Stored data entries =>
Segment Open
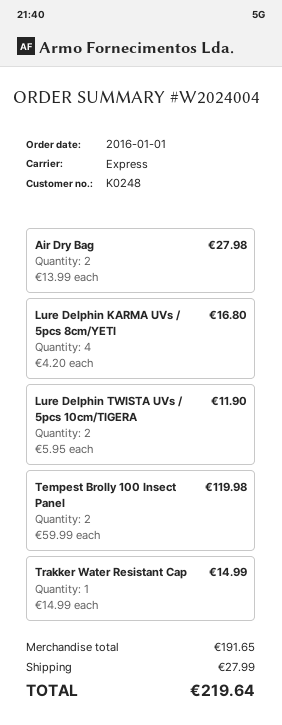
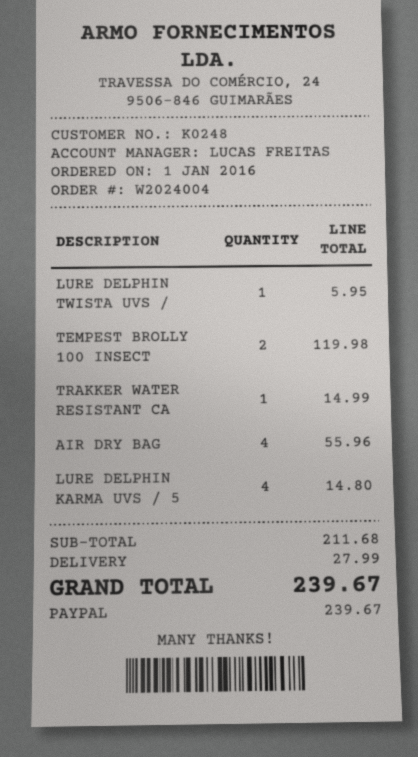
Air Dry Bag: 2 for 27.98 -> 4 for 55.96
Lure Delphin KARMA UVs / 5pcs 8cm/YETI: 4 for 16.80 -> 4 for 14.80
Lure Delphin TWISTA UVs / 5pcs 10cm/TIGERA: 2 for 11.90 -> 1 for 5.95
subtotal: 191.65 -> 211.68
total: 219.64 -> 239.67

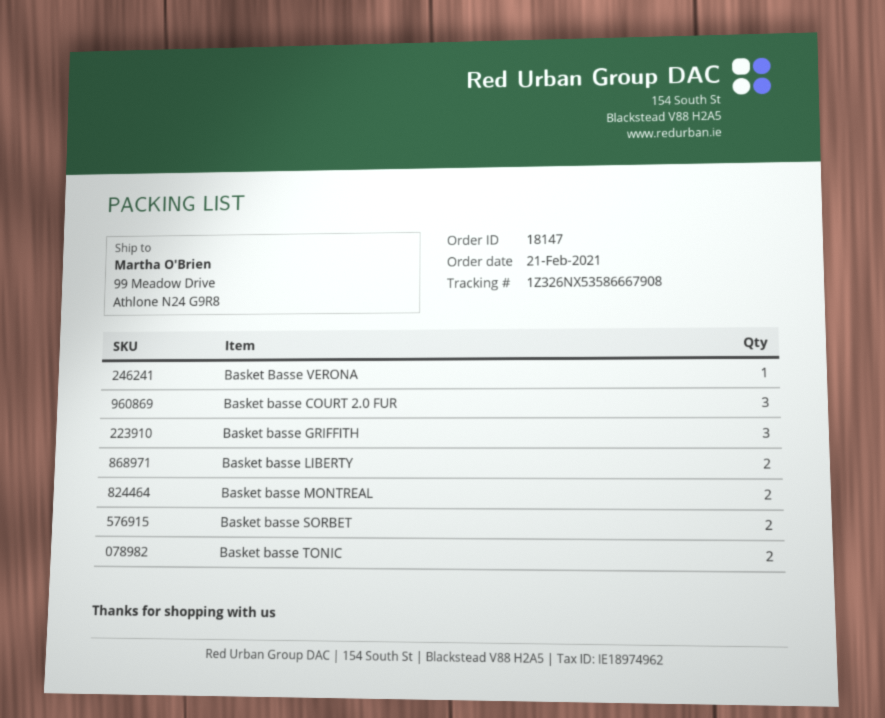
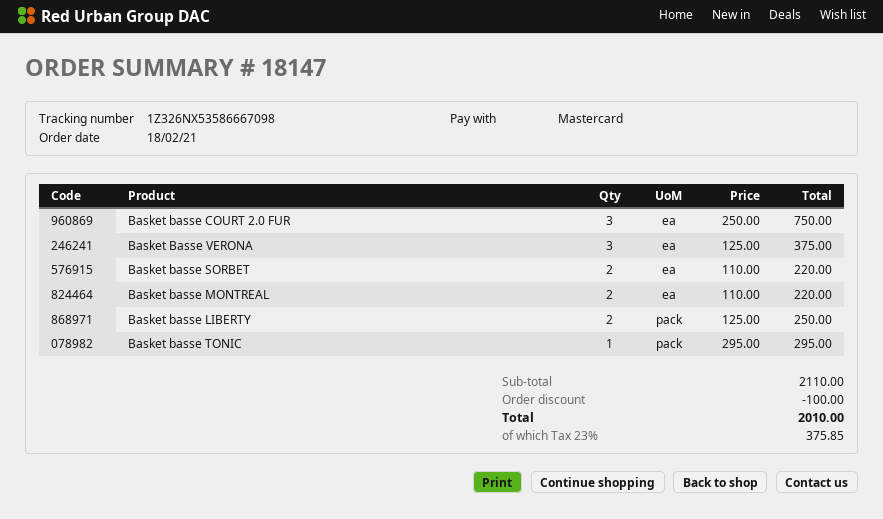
order date: 2021-02-21 -> 2021-02-18
tracking number: 1Z326NX53586667908 -> 1Z326NX53586667098
Basket Basse VERONA: 1 -> 3
Basket basse GRIFFITH: 3 -> none
Basket basse TONIC: 2 -> 1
Segment Closed
Exercise prompt =>
This task calls for the records to be copied exactly, without pictures.

Reply to the exercise =>
Air Dry Bag: 2 for 27.98 -> 4 for 55.96
Lure Delphin KARMA UVs / 5pcs 8cm/YETI: 4 for 16.80 -> 4 for 14.80
Lure Delphin TWISTA UVs / 5pcs 10cm/TIGERA: 2 for 11.90 -> 1 for 5.95
subtotal: 191.65 -> 211.68
total: 219.64 -> 239.67

order date: 2021-02-21 -> 2021-02-18
tracking number: 1Z326NX53586667908 -> 1Z326NX53586667098
Basket Basse VERONA: 1 -> 3
Basket basse GRIFFITH: 3 -> none
Basket basse TONIC: 2 -> 1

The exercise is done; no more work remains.